### ABOUT THIS TASK
Output the lines below exactly, please, from the first line until the line with "- The data sets", counting both.

### Excerpts from a dataset
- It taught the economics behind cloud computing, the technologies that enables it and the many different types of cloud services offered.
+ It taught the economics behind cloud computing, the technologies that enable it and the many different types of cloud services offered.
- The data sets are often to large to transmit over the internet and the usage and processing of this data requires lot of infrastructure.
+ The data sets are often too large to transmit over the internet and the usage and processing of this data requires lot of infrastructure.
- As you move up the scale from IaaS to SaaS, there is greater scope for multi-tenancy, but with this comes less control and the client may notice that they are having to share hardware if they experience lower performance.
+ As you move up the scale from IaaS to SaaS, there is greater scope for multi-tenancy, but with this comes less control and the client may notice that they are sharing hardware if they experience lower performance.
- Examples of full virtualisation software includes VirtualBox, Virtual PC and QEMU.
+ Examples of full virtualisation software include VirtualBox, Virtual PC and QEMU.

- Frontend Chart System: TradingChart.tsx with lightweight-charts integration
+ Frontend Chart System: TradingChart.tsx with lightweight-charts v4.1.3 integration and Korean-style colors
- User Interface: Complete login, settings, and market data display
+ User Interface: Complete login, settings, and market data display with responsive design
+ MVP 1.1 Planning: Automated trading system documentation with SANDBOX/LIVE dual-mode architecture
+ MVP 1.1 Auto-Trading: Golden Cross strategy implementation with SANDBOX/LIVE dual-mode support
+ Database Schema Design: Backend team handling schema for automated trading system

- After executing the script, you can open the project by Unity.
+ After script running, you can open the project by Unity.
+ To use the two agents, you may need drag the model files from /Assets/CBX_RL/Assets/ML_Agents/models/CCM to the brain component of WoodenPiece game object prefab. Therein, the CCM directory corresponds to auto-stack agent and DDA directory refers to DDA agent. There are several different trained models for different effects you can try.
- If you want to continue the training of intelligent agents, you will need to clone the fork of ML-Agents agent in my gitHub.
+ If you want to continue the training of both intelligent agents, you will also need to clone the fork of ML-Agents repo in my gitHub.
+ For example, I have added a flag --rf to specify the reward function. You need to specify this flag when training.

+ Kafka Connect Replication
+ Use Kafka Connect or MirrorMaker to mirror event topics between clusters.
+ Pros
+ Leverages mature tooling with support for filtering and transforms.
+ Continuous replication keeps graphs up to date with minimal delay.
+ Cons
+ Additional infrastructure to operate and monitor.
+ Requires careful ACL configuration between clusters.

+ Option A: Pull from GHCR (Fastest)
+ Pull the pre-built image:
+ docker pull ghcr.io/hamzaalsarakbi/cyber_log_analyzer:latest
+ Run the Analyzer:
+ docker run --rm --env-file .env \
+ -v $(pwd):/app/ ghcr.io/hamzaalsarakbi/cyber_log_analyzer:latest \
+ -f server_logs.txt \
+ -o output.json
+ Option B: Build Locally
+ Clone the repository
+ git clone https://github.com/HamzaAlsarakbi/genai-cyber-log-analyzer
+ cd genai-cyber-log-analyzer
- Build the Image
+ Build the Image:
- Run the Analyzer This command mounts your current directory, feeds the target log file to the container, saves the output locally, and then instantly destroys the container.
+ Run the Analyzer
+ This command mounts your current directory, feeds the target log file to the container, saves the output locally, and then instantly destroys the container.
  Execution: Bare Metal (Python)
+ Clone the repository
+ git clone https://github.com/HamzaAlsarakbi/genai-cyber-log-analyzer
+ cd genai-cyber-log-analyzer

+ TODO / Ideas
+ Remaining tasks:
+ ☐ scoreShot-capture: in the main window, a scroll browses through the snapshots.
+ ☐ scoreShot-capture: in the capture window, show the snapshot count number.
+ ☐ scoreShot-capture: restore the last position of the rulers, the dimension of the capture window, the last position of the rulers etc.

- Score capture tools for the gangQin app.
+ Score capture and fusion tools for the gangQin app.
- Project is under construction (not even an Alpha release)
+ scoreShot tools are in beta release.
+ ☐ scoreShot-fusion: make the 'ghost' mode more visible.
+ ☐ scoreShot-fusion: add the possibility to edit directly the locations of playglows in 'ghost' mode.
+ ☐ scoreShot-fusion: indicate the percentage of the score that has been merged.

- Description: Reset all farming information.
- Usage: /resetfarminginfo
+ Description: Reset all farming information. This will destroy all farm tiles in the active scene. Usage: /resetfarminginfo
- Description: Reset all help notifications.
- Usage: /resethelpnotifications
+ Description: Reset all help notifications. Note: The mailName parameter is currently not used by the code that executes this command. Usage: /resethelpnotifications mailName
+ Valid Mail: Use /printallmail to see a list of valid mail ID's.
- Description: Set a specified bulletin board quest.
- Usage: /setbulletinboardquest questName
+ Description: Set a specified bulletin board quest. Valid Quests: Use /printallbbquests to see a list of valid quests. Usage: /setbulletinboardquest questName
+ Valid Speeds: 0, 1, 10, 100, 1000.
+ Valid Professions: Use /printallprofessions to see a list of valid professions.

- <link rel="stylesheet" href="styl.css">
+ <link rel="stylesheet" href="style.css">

### RESULT OF THE EXERCISE
- It taught the economics behind cloud computing, the technologies that enables it and the many different types of cloud services offered.
+ It taught the economics behind cloud computing, the technologies that enable it and the many different types of cloud services offered.
- The data sets are often to large to transmit over the internet and the usage and processing of this data requires lot of infrastructure.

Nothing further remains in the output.